One is my speculative fiction title that I’ve sent off to a tentative publisher. The other is my latest tech book slated to go out this September.

Getting the word out

When it comes to marketing, it’s key to get the word out. In fact, it’s so important, that I learned of an author that used Russian pirate book sites to actually distribute his novel. What had been maybe 1000 downloads per year, turned into one million downloads a year, resulting in him carrying #1 ranking on Amazon.

(I’m not ready to pull the lever on THAT strategy yet. But if you can write a fleet of books, it’s a path to consider.)

When it comes to writing, people have a rather dated concept of marketing. Perhaps some of us can remember an author visiting our hometown. We’d load everyone up in the car and drive to the bookstore to get in line, buy a copy, and have the author sign it. Sorry, but those days are long gone. Book signings draw such little attendance these days, that authors tend to lose money carrying them out.

If you’re writing a book, tech or not, you may assume your publisher will advertise and publicize it. Nein! The only marketing dollars that are getting spent are on authors that don’t need it. In other words, unless your name is Stephen King or Lee Child, publishers aren’t spending two nickels on you. You (an unestablished author) are flat out not worth the risk of that investment.

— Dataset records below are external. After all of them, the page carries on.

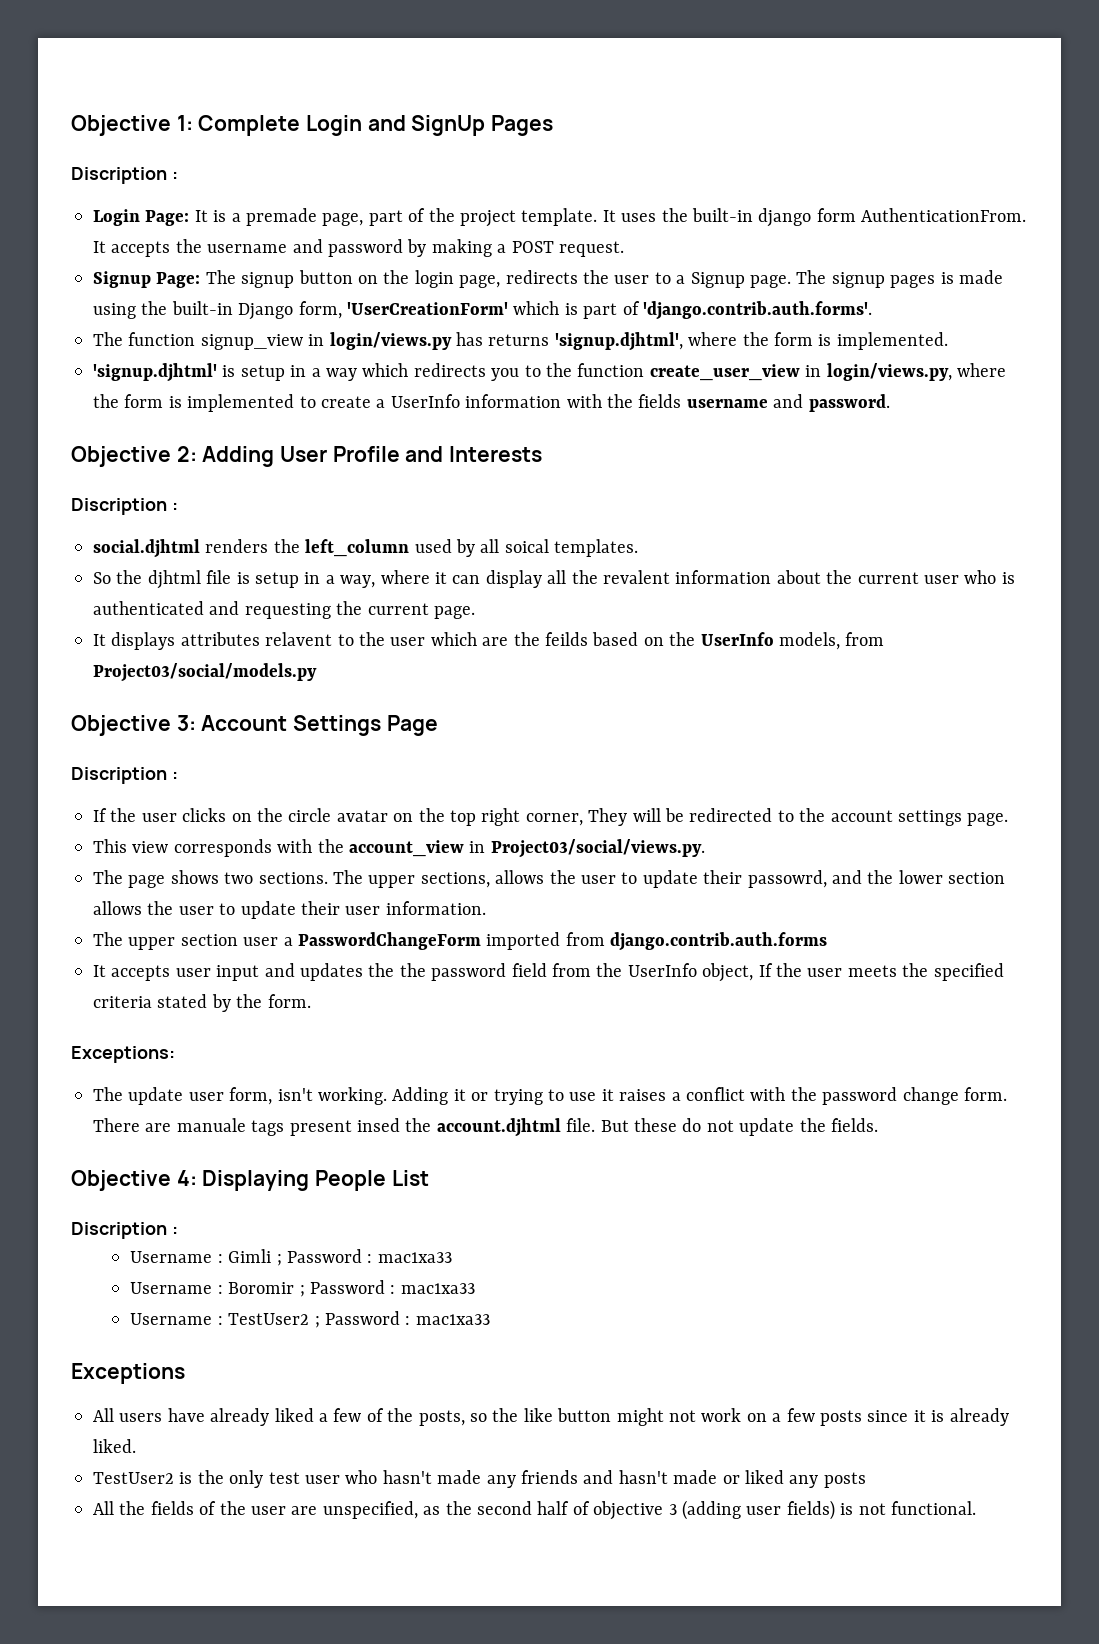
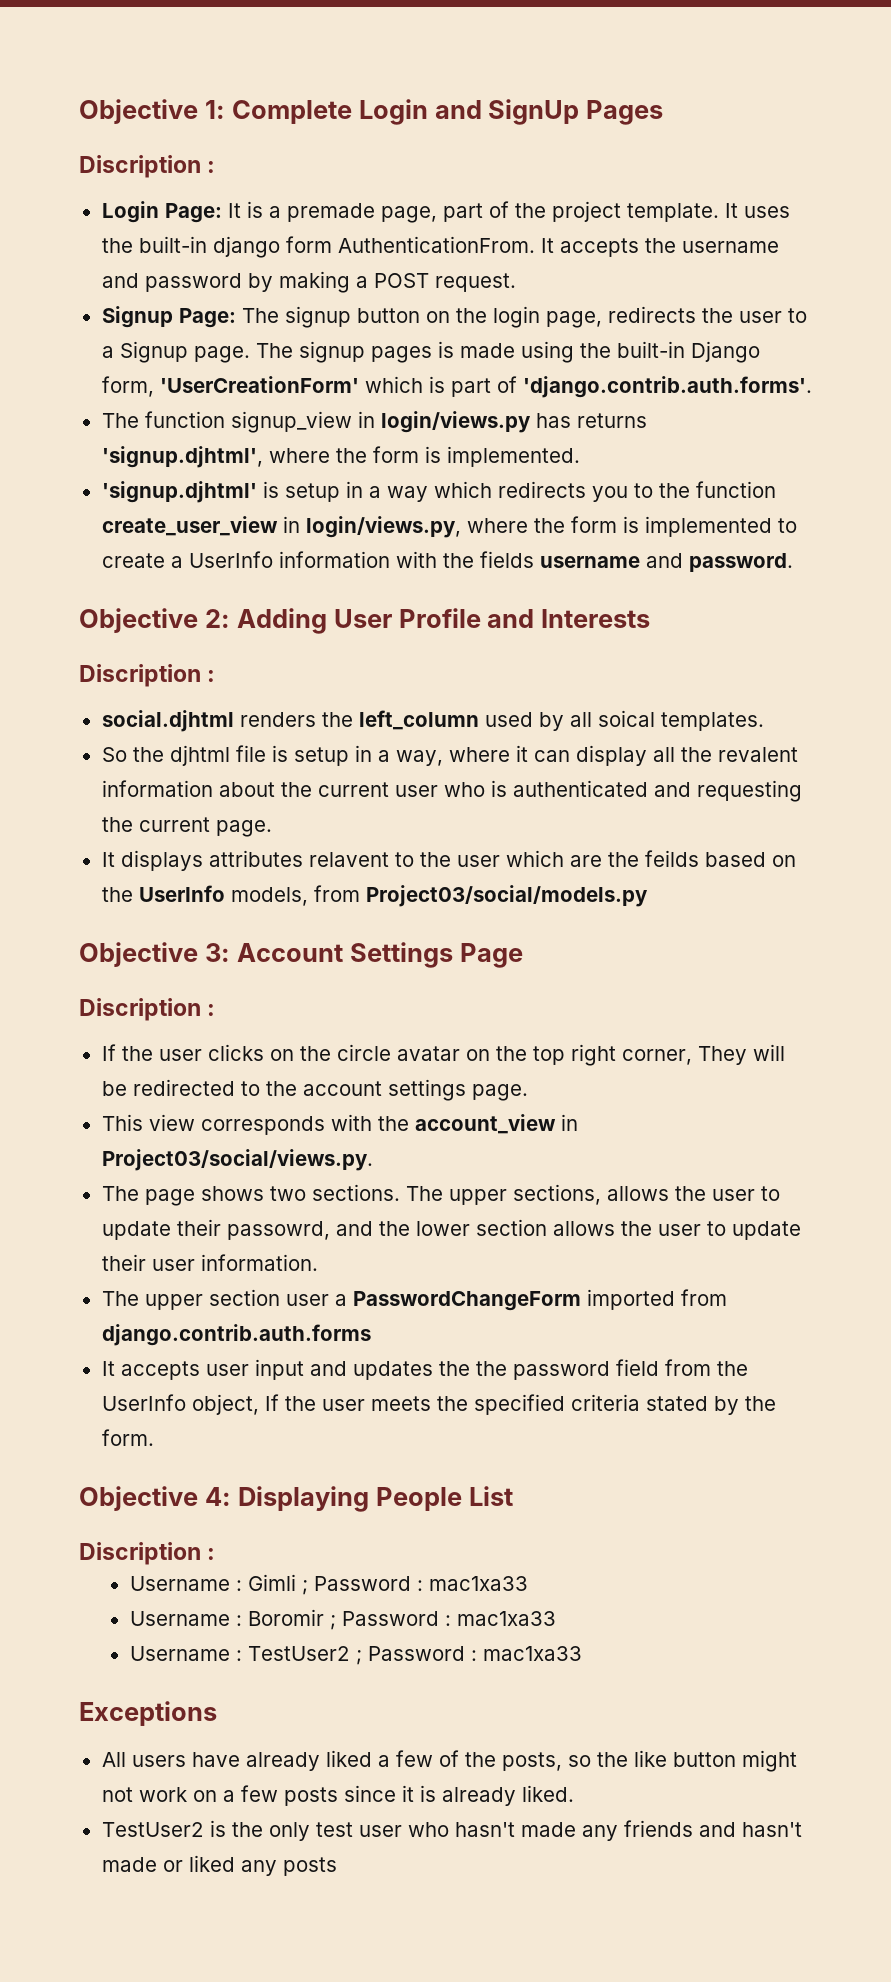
[71,1046,175,1063] [93,1087,1007,1105] [93,1118,878,1137] // Exceptions: // The update user form, isn't working. Adding it or trying to use it raises a conflict with the password change form. There are manuale tags present insed the account.djhtml file. But these do not update the fields. -> (154, 1437) none
[93,1500,976,1520] // All the fields of the user are unspecified, as the second half of objective 3 (adding user fields) is not functional. -> (337, 1866) none

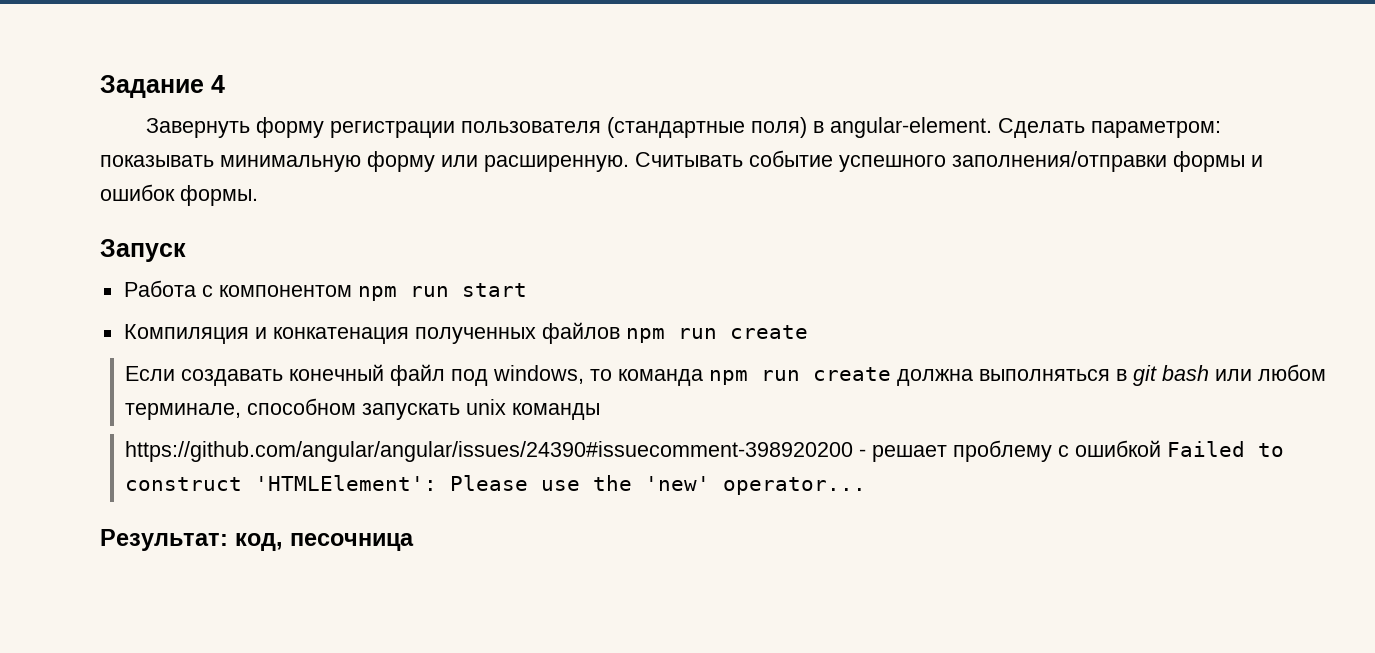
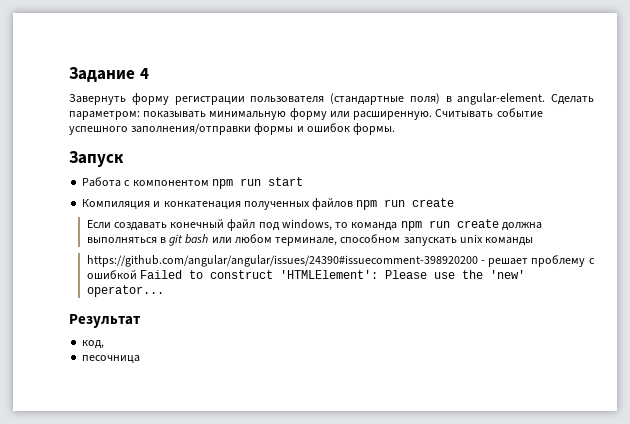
[100,529,228,551] Результат: -> [69,314,140,328] Результат //
(283, 542) none -> (105, 344) //

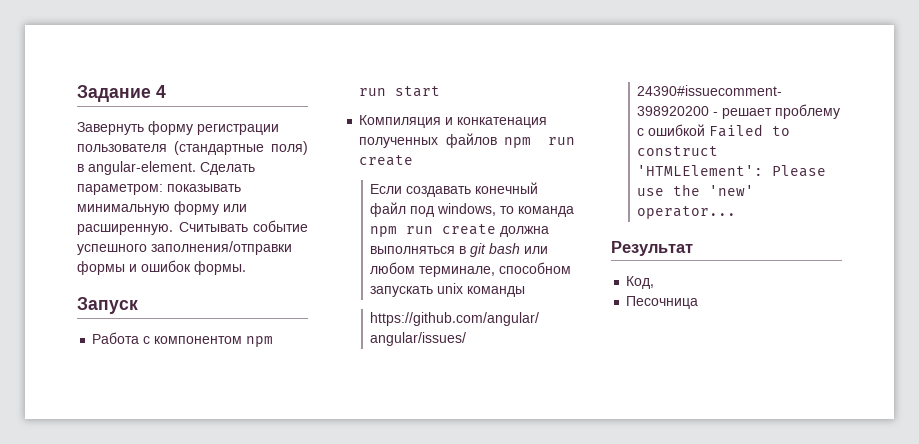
[82,340,105,349] [82,355,141,364] код, // песочница -> [626,276,655,289] [626,296,699,309] Код, // Песочница

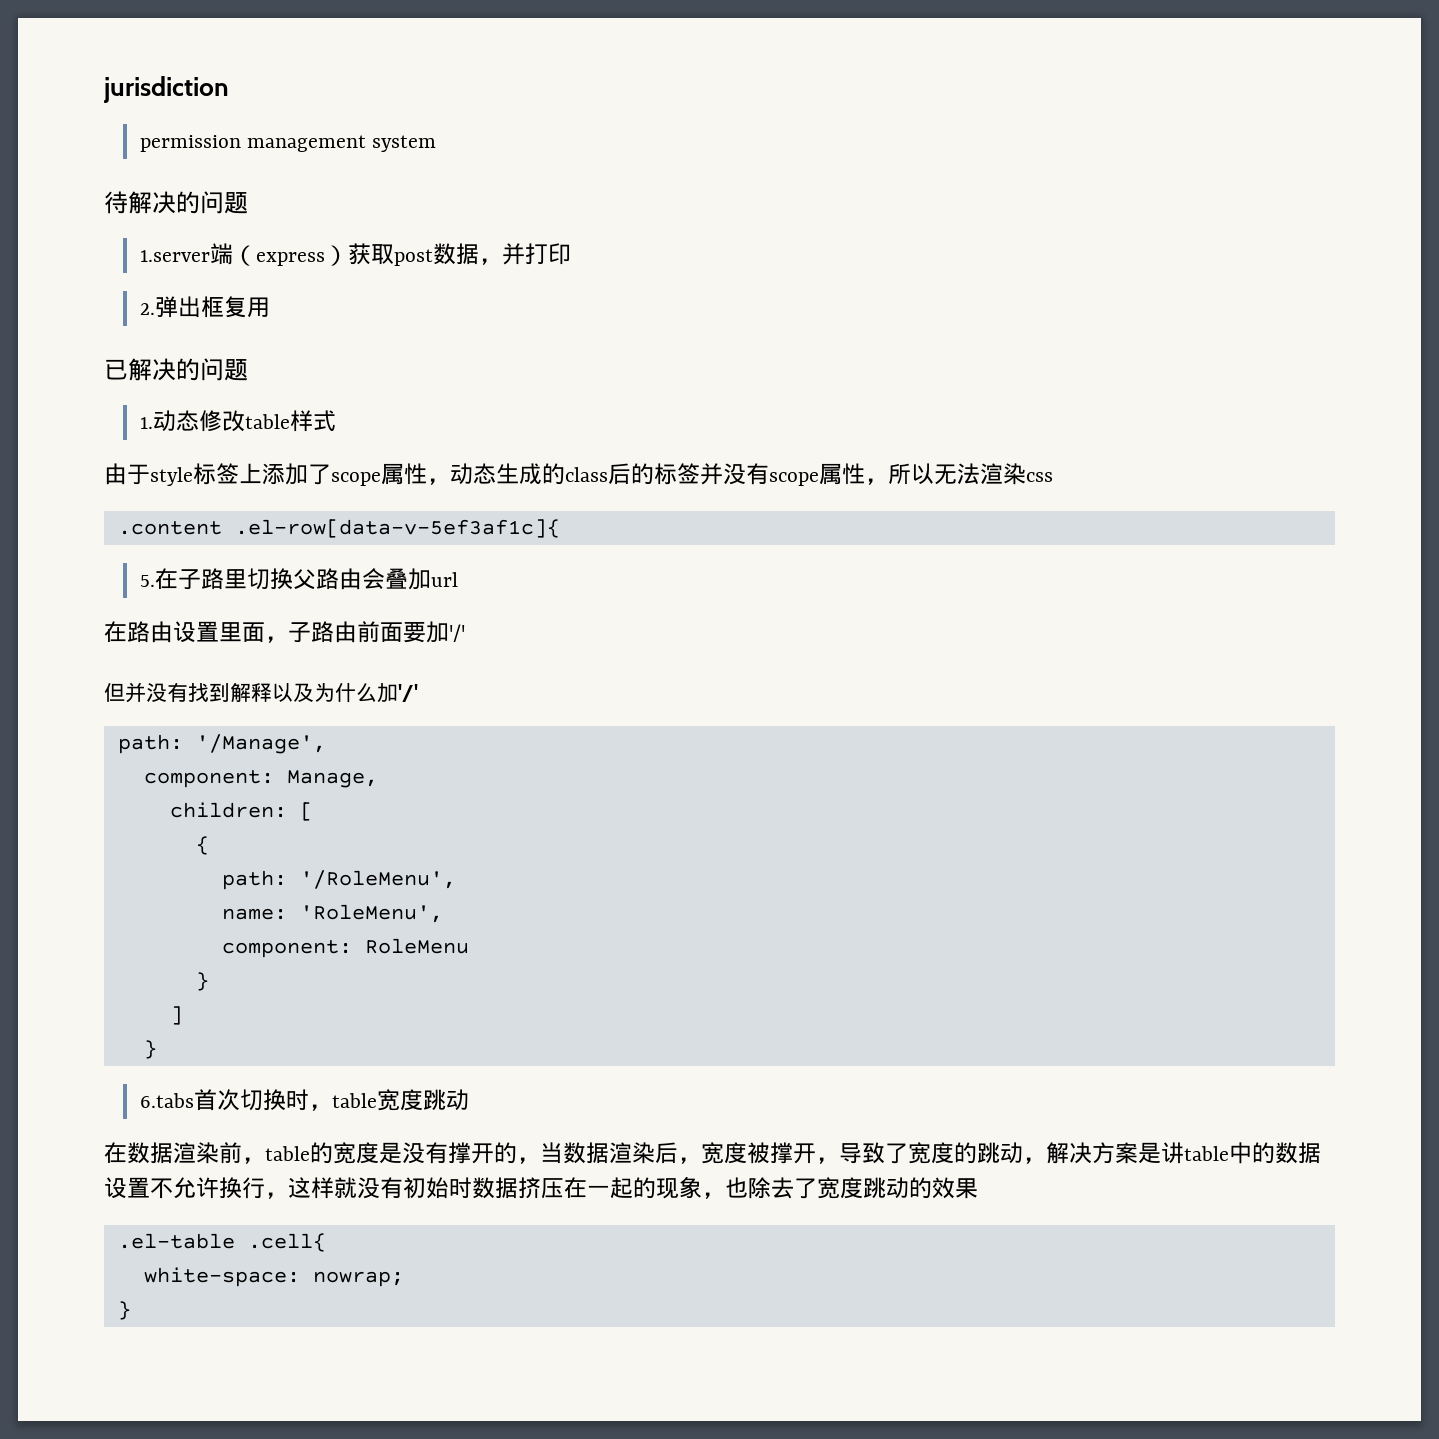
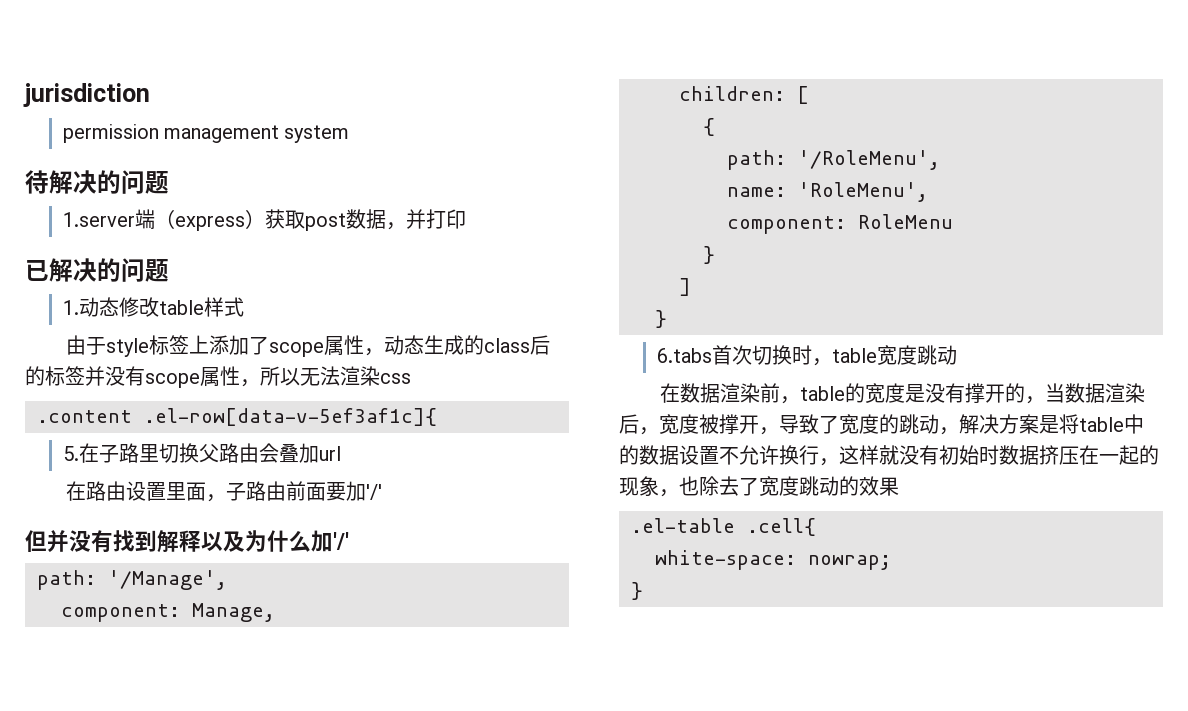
[139,296,270,318] // 2.弹出框复用 -> (466, 219) none
[1161,1142,1184,1164] 讲 -> [1059,414,1079,434] 将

Marketing is up to the author. Each of us has to get the word out on our works. And one of those avenues can be putting together a collection of people to help share it in various circles.

Launch group, assemble!

As I said, I’m putting together two core teams of people. For each team, I have a super secret Facebook group where I share in progress work, advanced copies ahead of public release, and will host contests from time-to-time when I need help with things like character names, plot tips, and more. On the day of release, I turn to my inner circle to help blog/tweet/facebook about the title.

If you’re interested in being a part of The Undergrounders and fighting the forces that oppose Darklight‘s release, you can sign up right here.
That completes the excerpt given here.